So, Conor Friedersdorf had a big-think piece this week about how he'd like to reform major sports for the twitter age. His argument (for better or worse) is that between shorter attention spans and DVRs and whatever, the major team sports need some perking up. I don't really agree, but it's an excuse to actually blog about my opinion about basketball as a spectator sport, so: hey, I'll play.
I'll start with the NFL, which Friedersdorf oddly believes is fast-paced. This is some sort of oddball fantasy world that some football fans live in...football is, of course, fast-paced only in very, very short bursts, which are surrounded by everyone sitting around waiting. However, as it turns out DVRs were made for football, because you can get behind and then forward through the huddle (or, if you're lucky, you have one of those "move ahead" buttons that you can hit as plays end. At least, that's how I watch football these days. Doesn't everyone? The only problem is that I used to read the Sunday paper during NFL games, and now I actually focus on the game (but get through it very quickly).

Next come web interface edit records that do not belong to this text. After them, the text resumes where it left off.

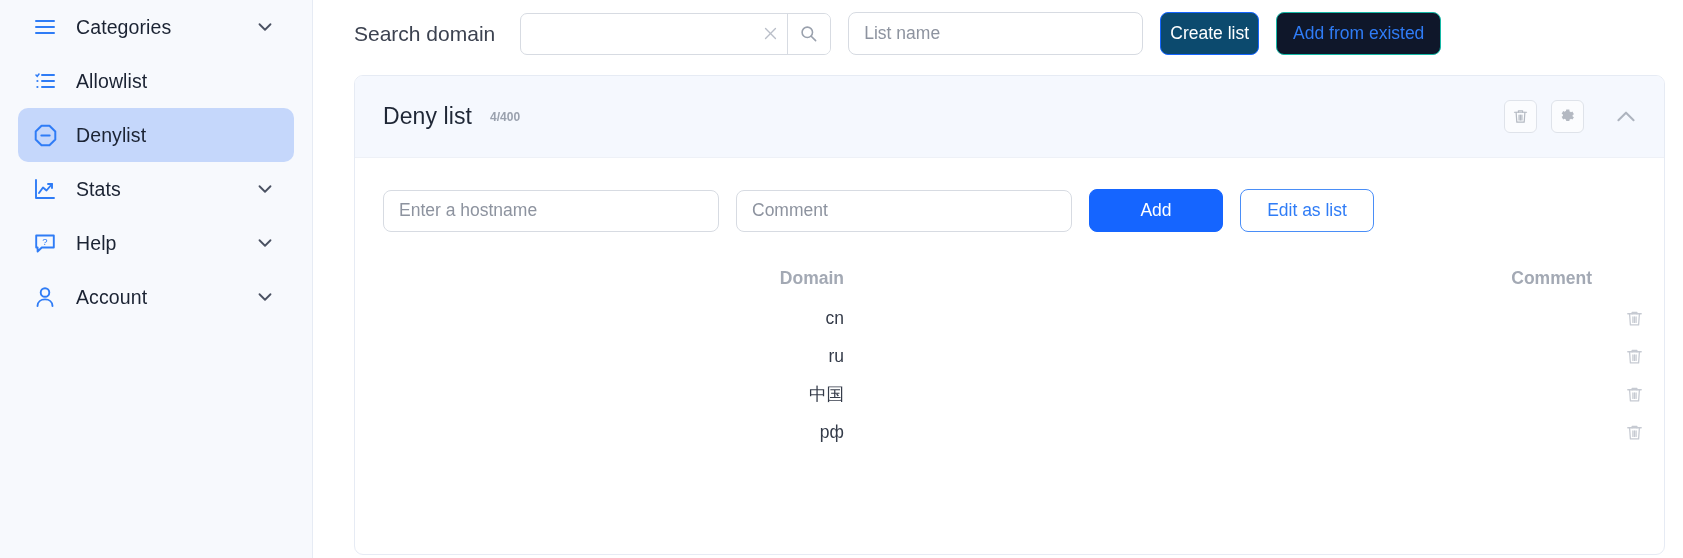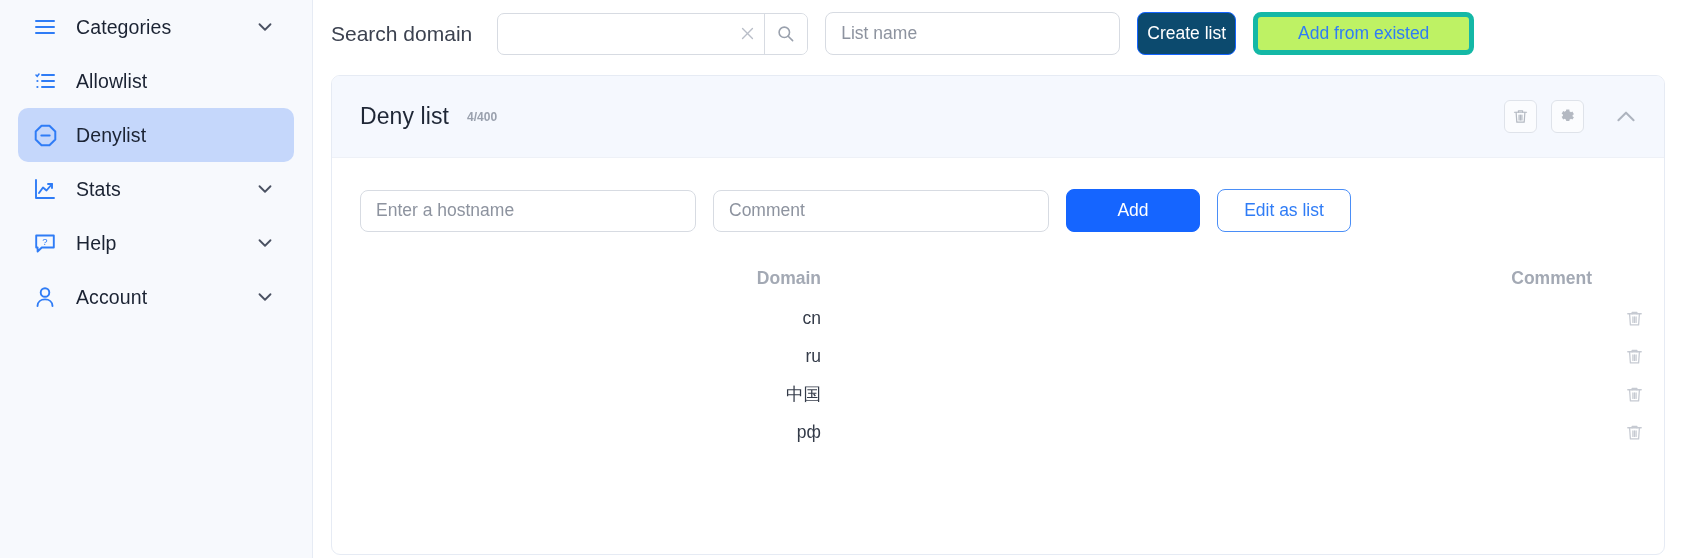--- a/index.html
+++ b/index.html
@@ -16,6 +16,7 @@
     display: flex;
     width: 1683px;
     height: 558px;
+    gap: 23px;
   }
 
   

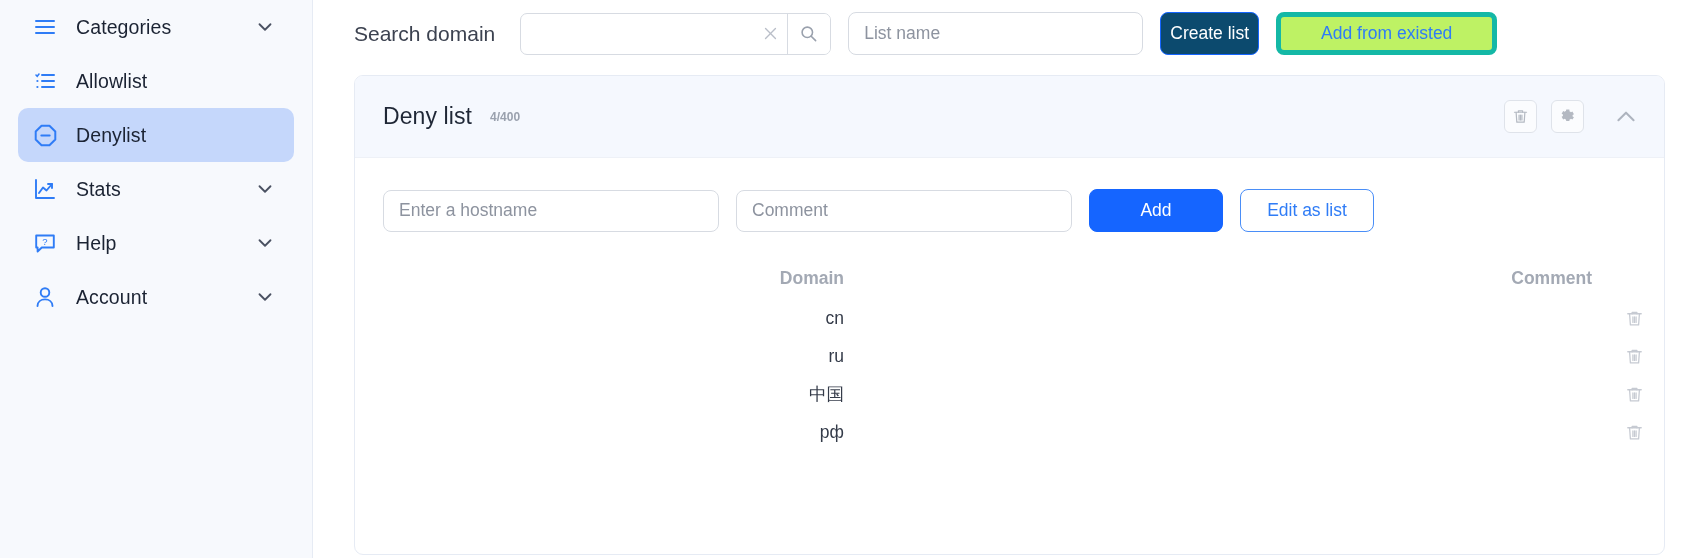--- a/index.html
+++ b/index.html
@@ -176,10 +176,10 @@
     margin-left: 17px;
   }
   .btn-outline {
-    background: #bef264;
+    background: #0f172a;
     color: #2f7cf6;
-    border: 5px solid #14b8a6;
-    padding: 0 40px;
+    border: 1px solid #14b8a6;
+    padding: 0 16px;
     margin-left: 17px;
   }
 

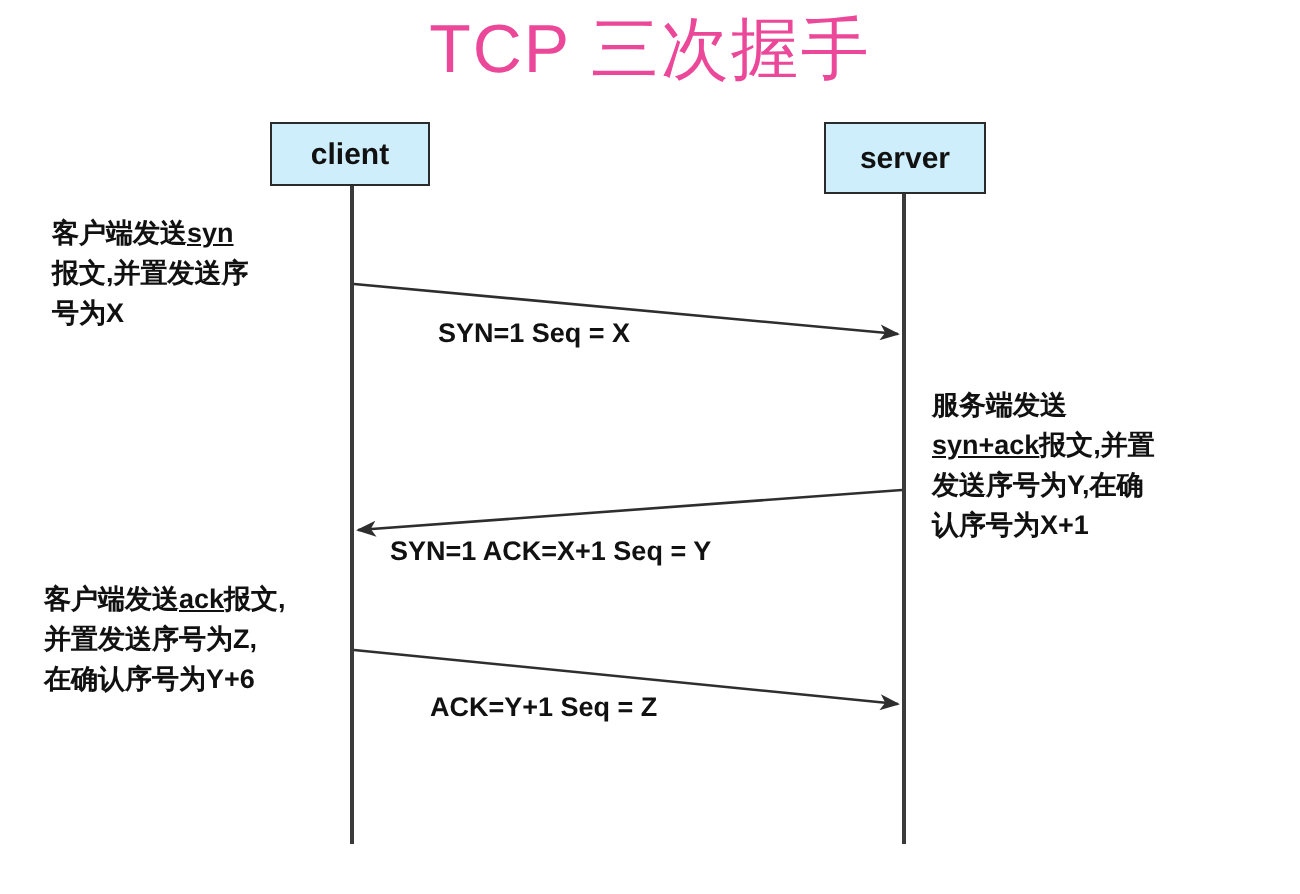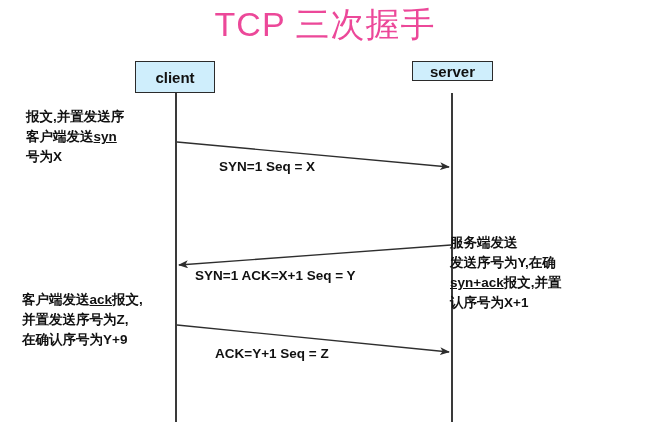--- a/index.html
+++ b/index.html
@@ -48,7 +48,7 @@
     color: #111111;
   }
   #client-box { left: 135px; top: 61px; width: 80px; height: 32px; }
-  #server-box { left: 412px; top: 61px; width: 81px; height: 20px; }
+  #server-box { left: 412px; top: 61px; width: 81px; height: 36px; }
 
   .msg-label {
     position: absolute;

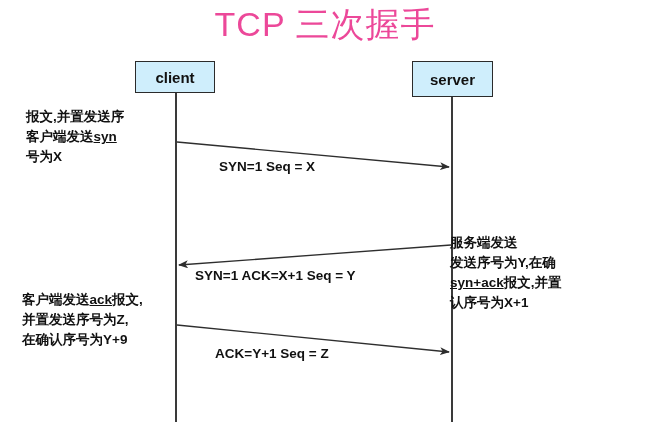--- a/index.html
+++ b/index.html
@@ -113,8 +113,8 @@
   <div class="msg-label" id="msg-label-3">ACK=Y+1 Seq = Z</div>
 
   <div class="note" id="note-client-syn">
+    <div><span>客户端发送</span><span class="u">syn</span></div>
     <div>报文,并置发送序</div>
-    <div><span>客户端发送</span><span class="u">syn</span></div>
     <div>号为X</div>
   </div>
 

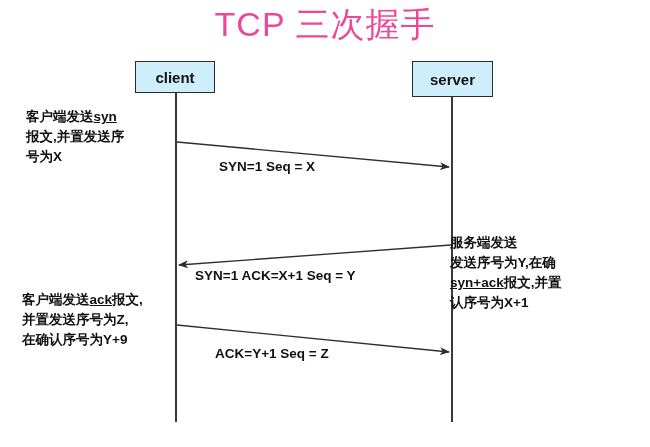--- a/index.html
+++ b/index.html
@@ -71,7 +71,7 @@
     white-space: nowrap;
   }
   #note-client-syn { left: 26px; top: 107px; }
-  #note-server-synack { left: 450px; top: 193px; margin-top: 40px; }
+  #note-server-synack { left: 466px; top: 193px; }
   #note-client-ack { left: 22px; top: 290px; }
 
   .u { text-decoration: underline; }

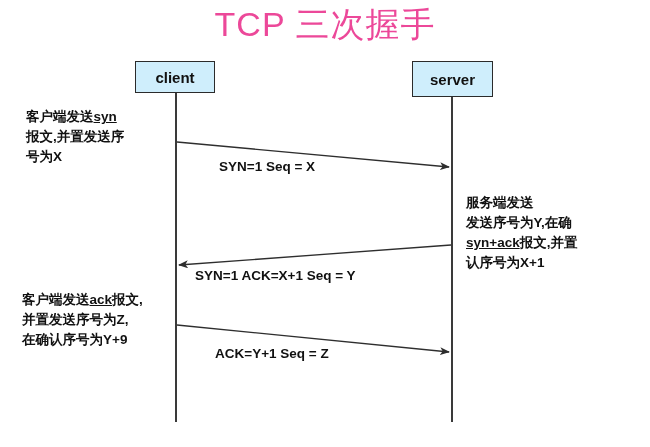--- a/index.html
+++ b/index.html
@@ -120,8 +120,8 @@
 
   <div class="note" id="note-server-synack">
     <div>服务端发送</div>
+    <div><span class="u">syn+ack</span><span>报文,并置</span></div>
     <div>发送序号为Y,在确</div>
-    <div><span class="u">syn+ack</span><span>报文,并置</span></div>
     <div>认序号为X+1</div>
   </div>
 

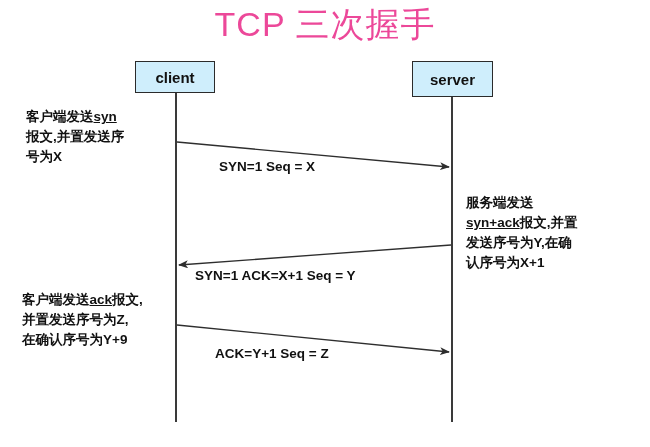--- a/index.html
+++ b/index.html
@@ -128,7 +128,7 @@
   <div class="note" id="note-client-ack">
     <div><span>客户端发送</span><span class="u">ack</span><span>报文,</span></div>
     <div>并置发送序号为Z,</div>
-    <div>在确认序号为Y+9</div>
+    <div>在确认序号为Y+6</div>
   </div>
 
 </div>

Baseball? As with the NFL, baseball is wildly popular. It doesn't need significant changes (the big changes MLB needs have to do with season/postseason structure, but I'll save those for another time). Friedersdorf has a goofy, gimicky idea about swapping outs...read about it if you want, but I'm not impressed. I do wonder whether casual fans watch baseball the way I watch football...in the future, we'll all have a programmable button to shift ahead a few seconds, and people will use that; my own system's button misses a pitch if I use it (which I guess means, in case you're not paying attention carefully, that there appears to be more down time in football than baseball).
Ah, but then we get to the NBA, and the actual excuse for this post. Friedersdorf is on the right track here: he wants to save up all free throws, and then only award the excess ones to the team entitled to more. Good idea; free throws are, in fact, horribly boring.
But not good enough. Look, the problem with organized basketball, at all levels, is that it just isn't as good a game as pickup basketball. The clock stinks, free throws stink, the whole thing is wrong.
Here's what they should do: they should play to a number, just like pickup games are played. No foul shots; if you're fouled, you get the ball back. You do, however, keep personal fouls, so a guy can still foul out over the course of a night (and if that's not enough, perhaps you award two personals on a flagrant foul, or whatever).
As for the structure of the game -- I'm pretty flexible on that. My guess would be something like this: at the professional level, over the course of one "game" night the teams would play, say, five games to 21 (win by two!), with each of those games counting as a point in the standings, and another point to the team that won the most games. Again, I don't know the exact formula, but the idea is to get rid of clock management and just play ball. I'm assuming that you wouldn't need a shot clock; if it turned out that you did (if, say, teams were waiting too long to get the absolutely perfect shot), the go ahead and add one.
Now, obviously, this is very high in the category of things we'll never see. But I'm really convinced I'm right about it.
OK, that's it. Feel free to beat up on me, NBA fans.